Part of HTML with drop list i want to scrape (three dots I removed another unwanted lists), where selected (on site) a state from the first list, without selecting id="pkCodMunicipio" have only one option

<form method="post" name="frm" class="classForm" id="frm">
<label for="pkCodEntidade">Por Código</label>
<div class="divRequired">
</div>
<input name="pkCodEntidade" id="pkCodEntidade" placeholder="Código da Escola" title="Por Código" class="onlynumbers" maxlength="8" tabindex="15" type="text" value="">
<hr>
<label id="lbl">Por área de interesse</label>
<div id="lblDivRequired" class="divRequired" style="display: ;">
</div>
<select name="pkCodEstado" id="pkCodEstado" tabindex="16">
<option value="">UF</option>
<option value="12">ACRE</option>
<option value="27">ALAGOAS</option>
<option value="16">AMAPÁ</option>
<option value="13">AMAZONAS</option>
<option value="29">BAHIA</option>
<option value="23">CEARÁ</option>
<option value="53">DISTRITO FEDERAL</option>
<option value="32">ESPÍRITO SANTO</option>
<option value="52">GOIÁS</option>
<option value="21">MARANHÃO</option>
<option value="51">MATO GROSSO</option>
<option value="50">MATO GROSSO DO SUL</option>
<option value="31">MINAS GERAIS</option>
<option value="15">PARÁ</option>
<option value="25">PARAÍBA</option>
<option value="41">PARANÁ</option>
<option value="26">PERNAMBUCO</option>
<option value="22">PIAUÍ</option>
<option value="33">RIO DE JANEIRO</option>
<option value="24">RIO GRANDE DO NORTE</option>
<option value="43">RIO GRANDE DO SUL</option>
<option value="11">RONDÔNIA</option>
<option value="14">RORAIMA</option>
<option value="42">SANTA CATARINA</option>
<option value="35">SÃO PAULO</option>
<option value="28">SERGIPE</option>
<option value="17">TOCANTINS</option>
</select>
<select name="pkCodMunicipio" id="pkCodMunicipio" tabindex="17">
<option value="">Municípios</option>
<option value="1400050">ALTO ALEGRE</option>
<option value="1400027">AMAJARI</option>
<option value="1400100">BOA VISTA</option>
<option value="1400159">BONFIM</option>
<option value="1400175">CANTA</option>
<option value="1400209">CARACARAI</option>
<option value="1400233">CAROEBE</option>
<option value="1400282">IRACEMA</option>
<option value="1400308">MUCAJAI</option>
<option value="1400407">NORMANDIA</option>
<option value="1400456">PACARAIMA</option>
<option value="1400472">RORAINOPOLIS</option>
<option value="1400506">SAO JOAO DA BALIZA</option>
<option value="1400605">SAO LUIZ</option>
<option value="1400704">UIRAMUTA</option>
</select>
...
<button name="btnSearch" class="btnDefault btn btn-warning" title="Buscar" type="submit" id="btnSearch" onclick="void(0);">Buscar</button>
</div>
<input type="hidden" name="undefined" value="undefined">
</form>
1

1 Answers

0
votes

You can use a css selector combination. The below use an id (#) selector to target the parent select tag element in descendant combination with option element selector to get all the child option tag elements.

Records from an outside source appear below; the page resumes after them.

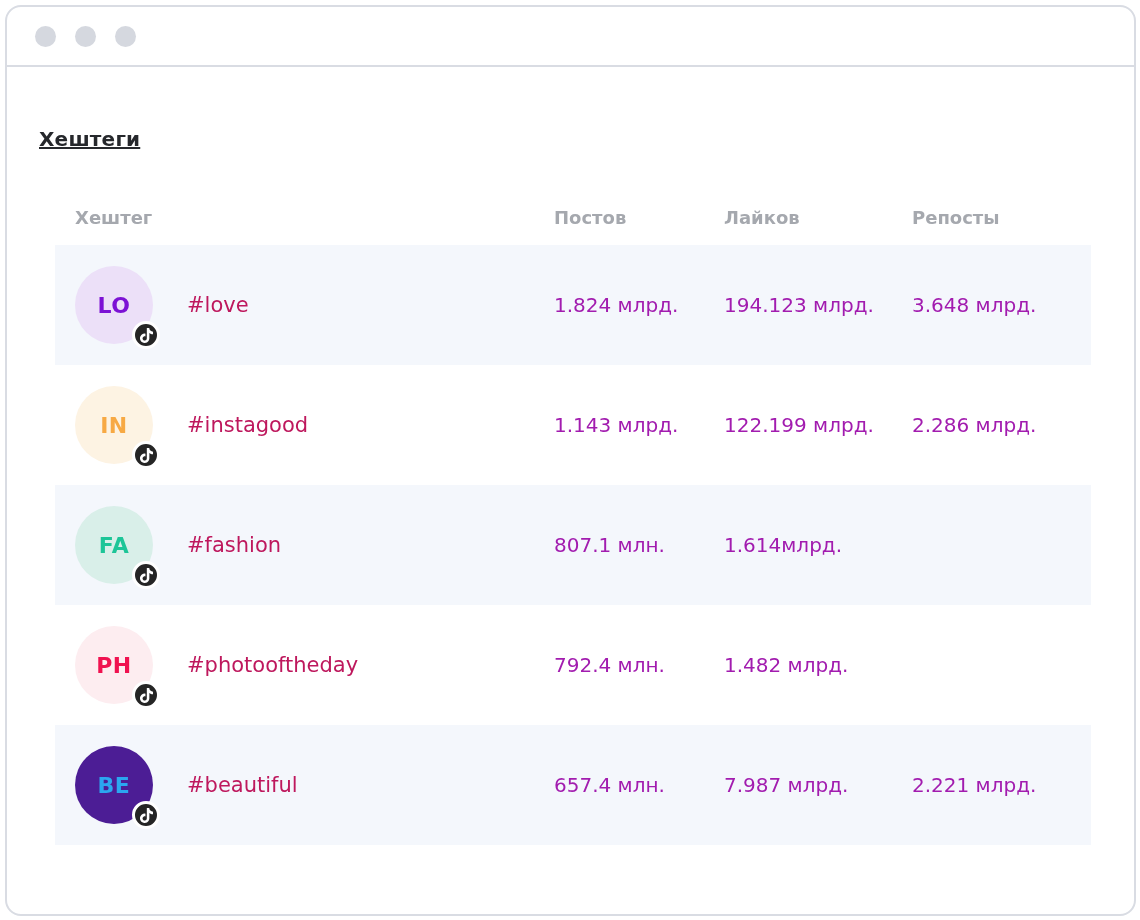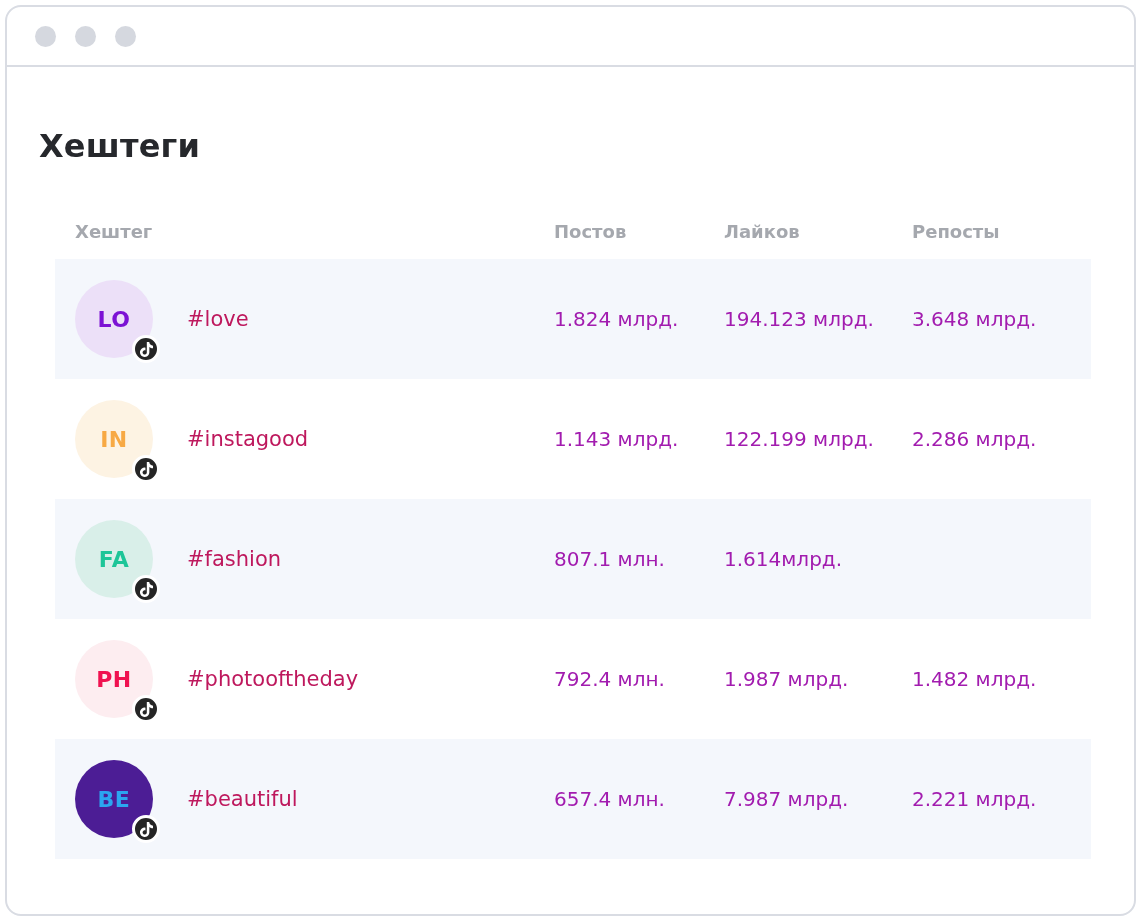"Хештеги" .page-title { font-size: 32px -> 20px; text-decoration: none -> underline }
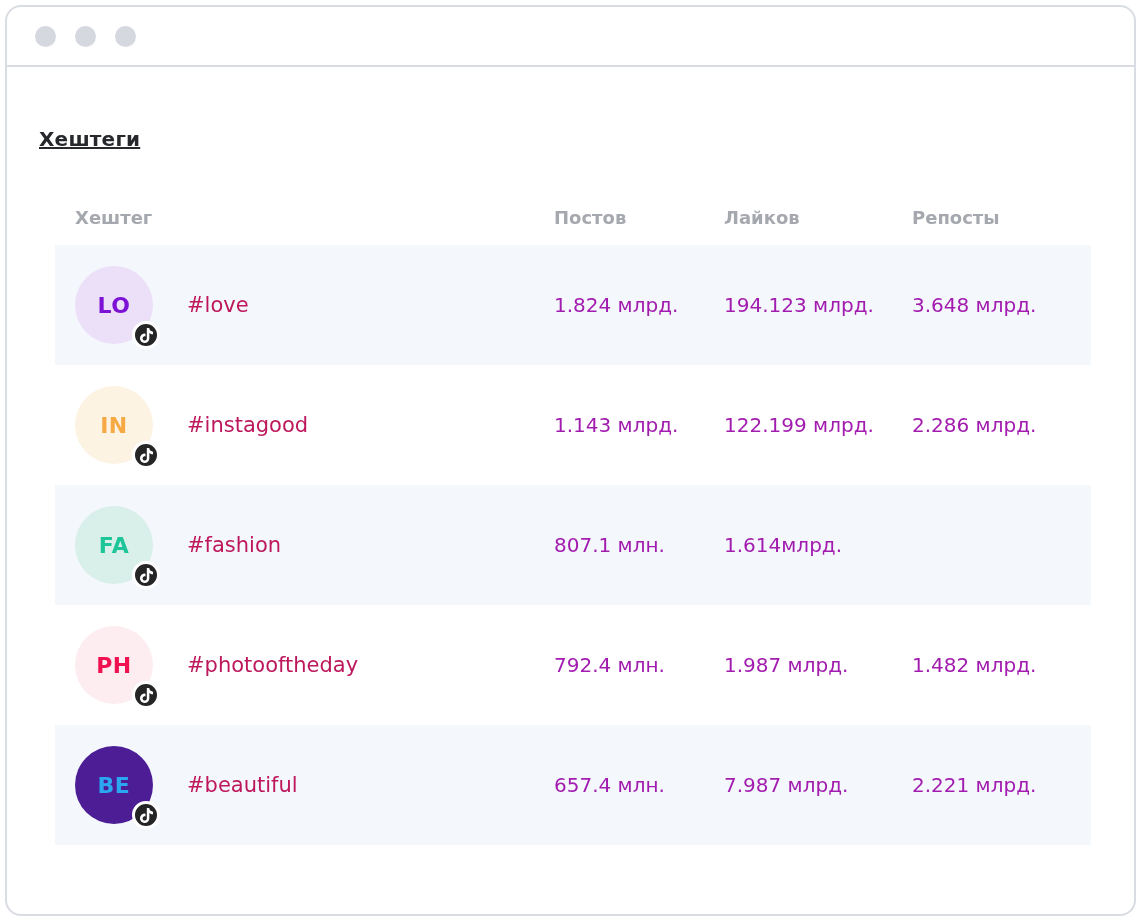"1.987 млрд." span.val { html: <span>1.987 млрд.</span> -> none }
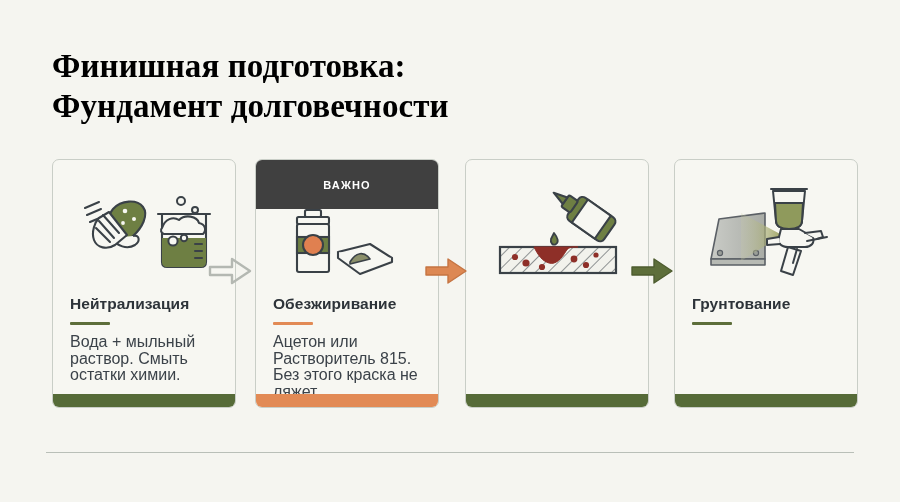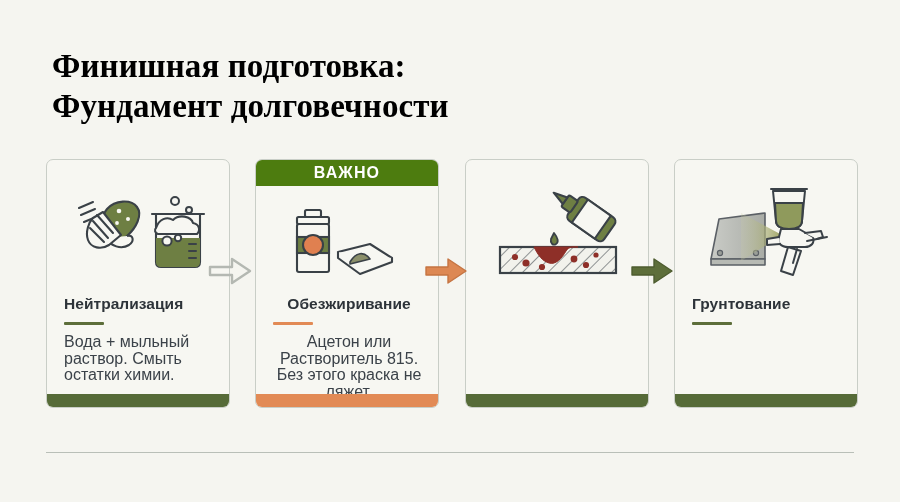"ВАЖНО" .card-banner { background: #4d7c0f -> #404040; font-size: 16px -> 11px; height: 26px -> 49px }
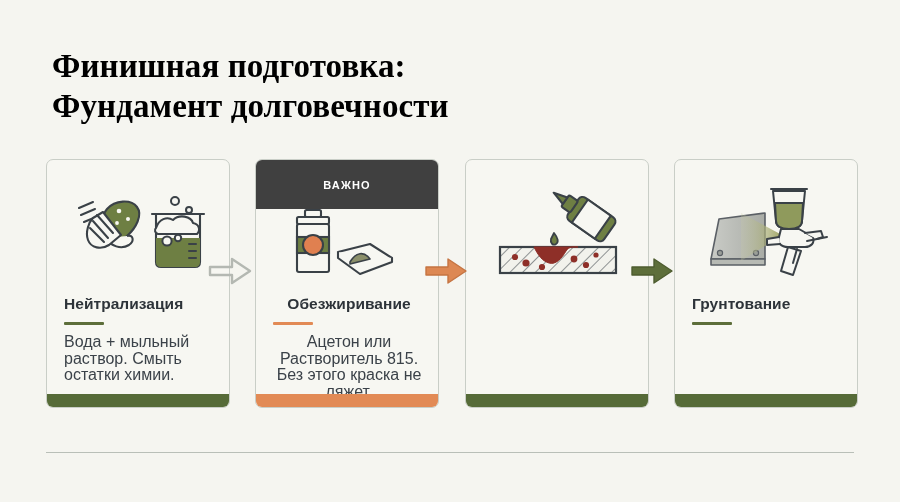"Нейтрализация" .card.c1 { left: 0px -> 6px }
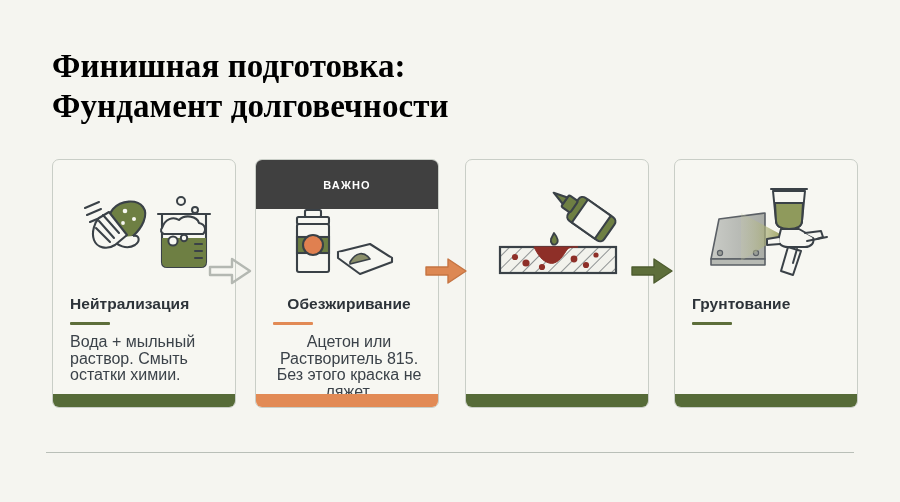"Обезжиривание" .card.c2 .card-text { text-align: center -> none }
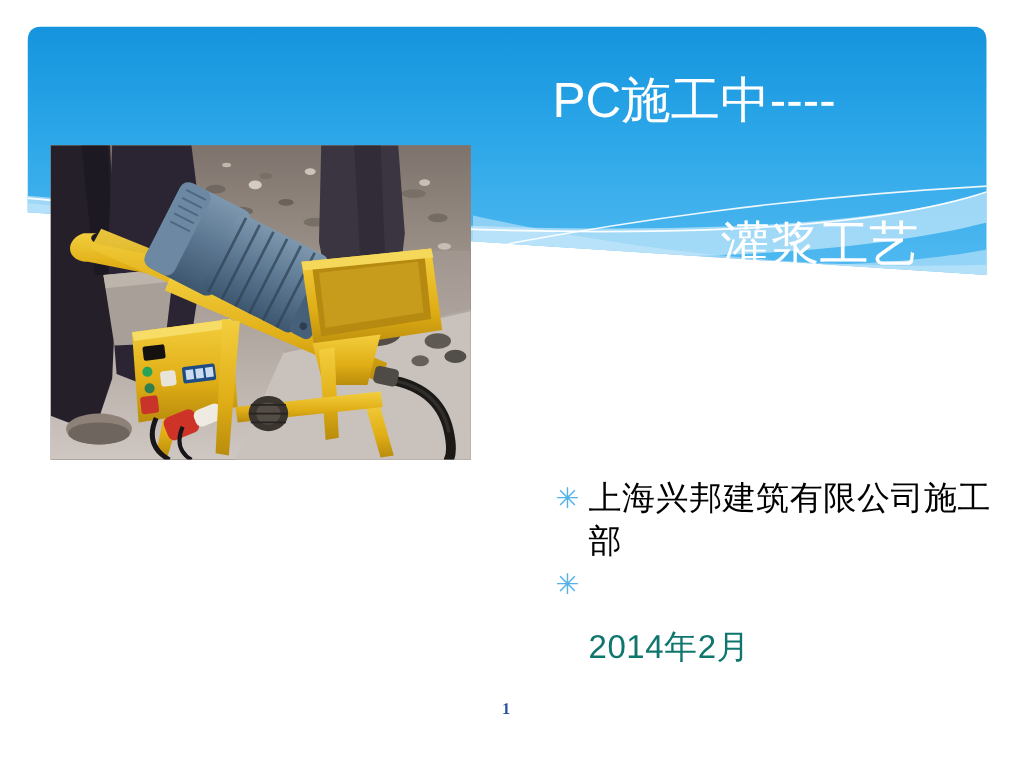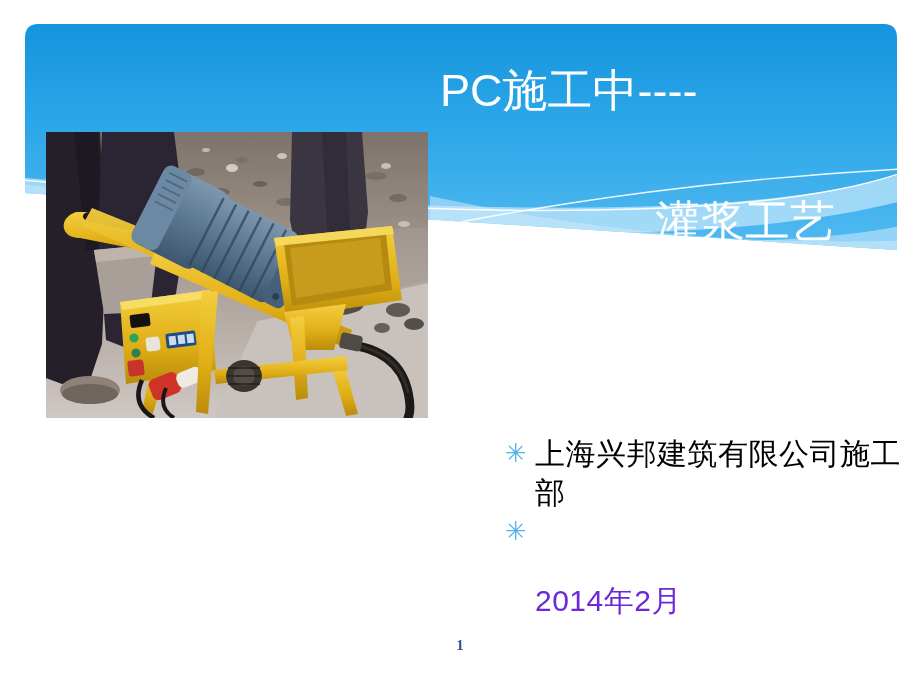"PC施工中----" #title-block { text-align: left -> center }
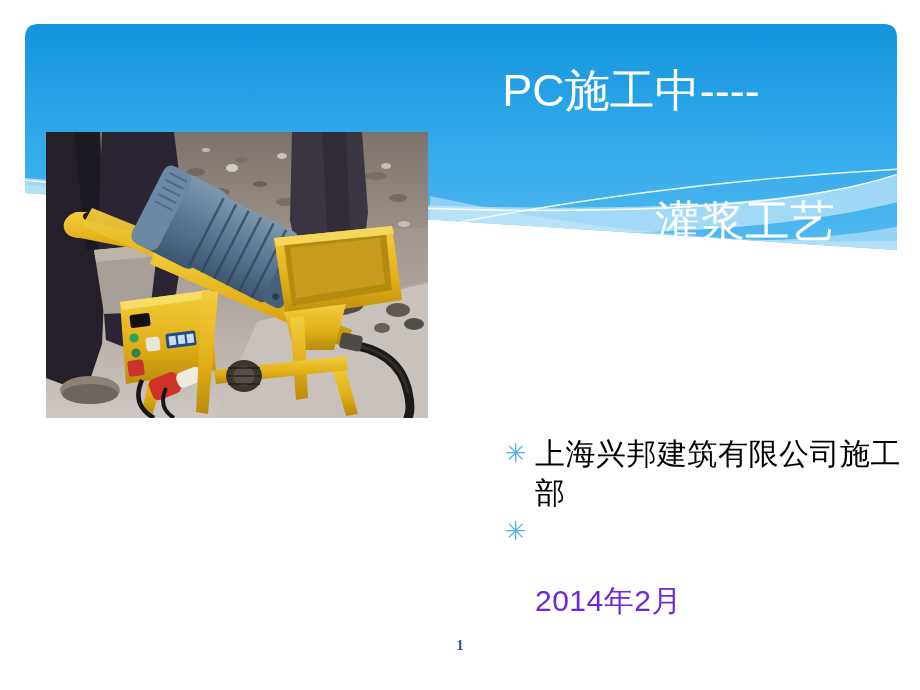"2014年2月" #date-line { color: #6d28d9 -> #0f766e; margin-top: 30px -> 18px }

Dim nodeList As Object, i As Long
Set nodeList = HTMLDoc.querySelectorAll("#pkCodEstado option")
For i = 0 To nodeList.Length-1
    Debug.Print nodeList.item(i).innerText
Next

i is already declared at the top so you don't actually need to declare again. You should use Option Explicit at the top off all modules and thus declare all your variables. You have a number of undeclared variables in your code.